About Us


Troop 628 is a chartered Scout Troop in the Black Feather District of the Denver Area Council. Its purpose is to promote the ability of youth to do things for themselves and others and to teach them courage, self-reliance, and kindred virtues. In achieving this purpose, emphasis is placed upon educational programs and the oaths, promises, and codes of the Boy Scouts of America for character development, Citizenship training and mental as well as physical fitness.

Meetings:  Generally meetings are each Tuesday at Eagle Ridge Elementary School from 7:00 to 8:30 pm.  Eagle Ridge is located at 7716 Timberline Road, Lone Tree, Colorado 80124.  The last Tuesday of the month are patrol breakouts and meetings are at other locations.  Please contact the Scoutmaster at scoutmaster@lonetree628.mytroop.us for additional information.


 12 families, mostly from Pack 628, started troop 628 in late August 1999.  Prior to this time, Pack 628 became a “feeder” to Boy Scout troops throughout Highlands Ranch and Littleton area. After discussion with these families, we decided to start our own Troop.  The first task was to find an experienced Scoutmaster to lead the Scouts.


Eric Prun and Jay Nakagawa met on a Sunday afternoon to see if there was a “good fit” and philosophies were compatible with each other.  Fortunately, they were and Eric said “I’ll be Scoutmaster if you commit to 2 years as Committee Chair”.  Within weeks the appropriate paperwork was filed and we self-chartered as Parents of Troop 628 (partly in the spirit that we wanted to be in charge of our own destiny).


(Parenthetical note:  when you hear leadership say it only take an hour of your time per week, they mean “per Scout”– it is never 1 hour per week)


The Troop was initially funded by Jay with $2,000 he cashed out in stock at his recent employer; needless to say, the early days were financially “lean” and my credit card got a good workout.  Annual dues were very modest.  Through Scoutmaster Prun’s connections, the Troop was able to acquire snow sleds and patrol boxes donated from other troops in the Littleton area.  


Scoutmaster Prun had lots of ropes and staves to pioneering projects, so the Troop was off to a fast start.  I spent a lot of time at the Scout shop purchasing flags, awards, and other staples consumed by the Troop.  I was also a frequent buyer at the Army-Navy surplus store on South Broadway.


An early premise of the organization was that we would try to camp 11-12 months of the year and we also wanted activities that would entice full involvement and participation by the parents of the Scouts.  As I used to tell parents, “BSA does not stand for BabySitters of America”.


A cornerstone of the Troop’s philosophy was to have active attendance by the parents in the Committee meetings.  Again, the troop was fortunate that the parents were very active on a variety of things – planning campouts, secretary, recruitment, merit badge counseling, treasury, quartermaster, etc.


The first year was fast-paced, hectic, and immensely rewarding for Scouts and leadership alike.  During that first year we:


• Attended a Camporee
• Camped several times at Camp Tahosa
• Family camping event at PV
• Participated in a Klonderee
• Snow caved at St.
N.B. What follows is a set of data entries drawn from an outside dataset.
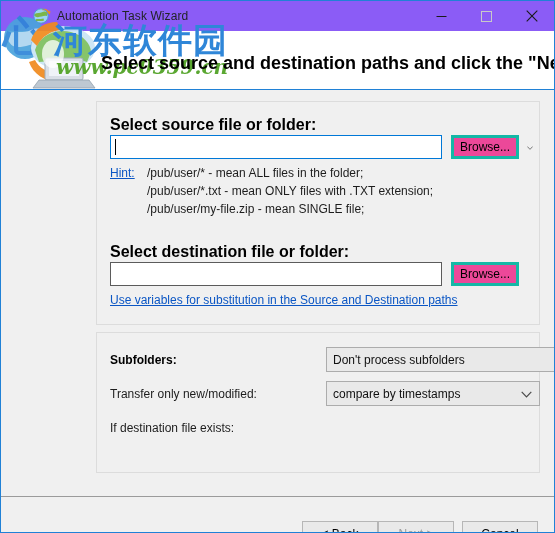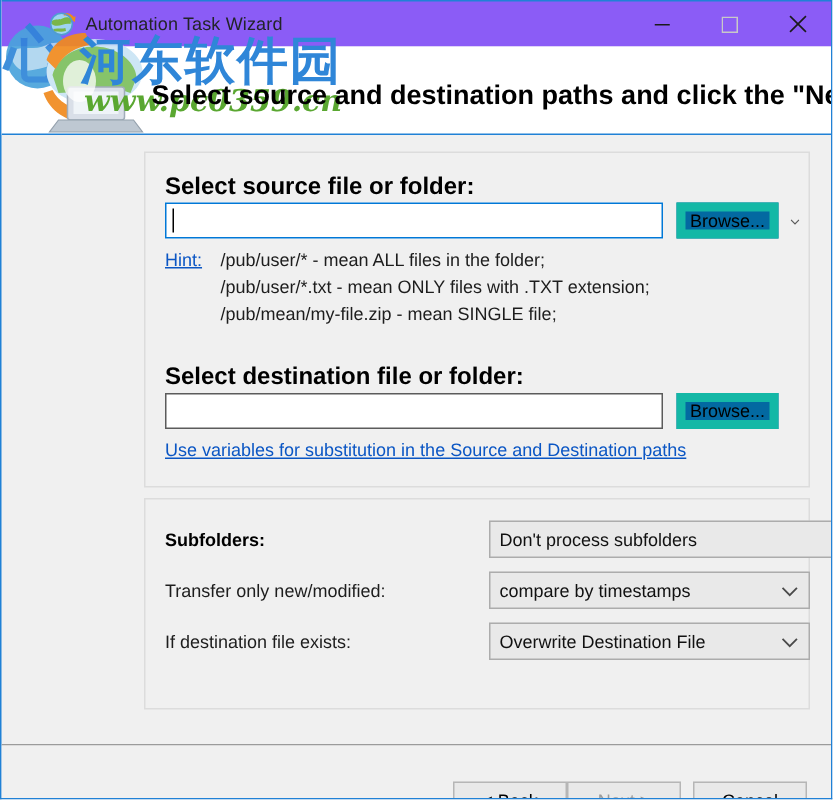--- a/index.html
+++ b/index.html
@@ -167,22 +167,22 @@
   .caret {
     position: absolute;
     width: 1px;
     background: #000;
     animation: none;
   }
 
   .btn {
     position: absolute;
     box-sizing: border-box;
-    background: #0369a1;
-    border: 6px solid #14b8a6;
+    background: #ec4899;
+    border: 3px solid #14b8a6;
     font-family: "Liberation Sans", sans-serif;
     font-size: 12px;
     color: #000;
     text-align: center;
     display: flex;
     align-items: center;
     justify-content: center;
     padding: 0;
     white-space: nowrap;
   }
@@ -333,21 +333,21 @@
       <button class="btn" style="left:354px; top:33px; width:68px; height:24px;">Browse...</button>
       <button class="split-arrow" style="left:424px; top:34px;">
         <svg width="9" height="6" viewBox="0 0 9 6">
           <path d="M0.5 0.8 L4.5 5 L8.5 0.8" fill="none" stroke="#5b5b5b" stroke-width="1.2"></path>
         </svg>
       </button>
 
       <div class="link" style="left:13px; top:64px;">Hint:</div>
       <div class="hint-line" style="left:50px; top:64px;">/pub/user/* - mean ALL files in the folder;</div>
       <div class="hint-line" style="left:50px; top:82px;">/pub/user/*.txt - mean ONLY files with .TXT extension;</div>
-      <div class="hint-line" style="left:50px; top:100px;">/pub/mean/my-file.zip - mean SINGLE file;</div>
+      <div class="hint-line" style="left:50px; top:100px;">/pub/user/my-file.zip - mean SINGLE file;</div>
 
       <div class="field-label" style="left:13px; top:141px;">Select destination file or folder:</div>
 
       <input class="text-input normal" style="left: 13px; top: 160px; width: 332px; height: 24px;" value="" placeholder="">
 
       <button class="btn" style="left:354px; top:160px; width:68px; height:24px;">Browse...</button>
 
       <div class="link" style="left:13px; top:191px;">Use variables for substitution in the Source and Destination paths</div>
     </div>
 
@@ -367,28 +367,20 @@
       <div class="combo" style="left:229px; top:48px; width:214px; height:25px;">
         <span>compare by timestamps</span>
         <span class="chev">
           <svg width="11" height="7" viewBox="0 0 11 7">
             <path d="M0.7 0.9 L5.5 5.8 L10.3 0.9" fill="none" stroke="#4a4a4a" stroke-width="1.2"></path>
           </svg>
         </span>
       </div>
 
       <div class="opt-label" style="left:13px; top:88px;">If destination file exists:</div>
-      <div class="combo" style="left:229px; top:82px; width:214px; height:25px;">
-        <span>Overwrite Destination File</span>
-        <span class="chev">
-          <svg width="11" height="7" viewBox="0 0 11 7">
-            <path d="M0.7 0.9 L5.5 5.8 L10.3 0.9" fill="none" stroke="#4a4a4a" stroke-width="1.2"></path>
-          </svg>
-        </span>
-      </div>
     </div>
 
     <div id="footer-sep"></div>
     <div id="footer">
       <button class="btn flat footer-btn" style="left:301px;">&lt; Back</button>
       <button class="btn flat footer-btn disabled" style="left:377px;">Next &gt;</button>
       <button class="btn flat footer-btn" style="left:461px;">Cancel</button>
     </div>
 
   </div>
Mary’s
• Summer camping at PV
• Camped at Ft. Carson
• Family campout at the Sand Dunes National Park
• Whitewater rafting
• Climbed a 14K (Democrat)
• Backpacked on the Colorado Trail


The contribution of the parents in helping to lead these event made all this possible even with a great set of ASMs on board to help.  I will always be indebted to that first set of ASM’s who made so much of our success possible:  Richard and Carol Forman, Larry Oliveria, Greg Somerhalder, and Allen Story.  Special shout out to Tracy Prun, Eric’s wife, and her numerous contributions to the group.


Similarly, as Committee Chair, I was blessed to have a wonderful committee of dedicated parents and will always be thankful to Jimmy and Annette Shamus, Veronica Driscoll, John O’Dell, Cindy and Tim Ribaul, and Pat McGrath.


Scoutmaster Prun was always impressing on the Scouts the importance of leadership and teamwork.  In retrospect, we could not have had a better Scoutmaster to lead this group.  Scoutmaster Prun set the values by example of his own behavior – integrity, leadership, vision, and compassion.  I, personally, learned volumes from Scoutmaster Prun and am today a better person because of him.


Like today’s 2019 leadership, Youth Protection Training was a fundamental concern and Eric Prun was always encouraging us to get training – something I noticed at the recent leadership Committee meeting that continues through today.


I thought some of you might want to know about how the Troop got started and decided to do this short writeup – I hope you find insightful and entertaining.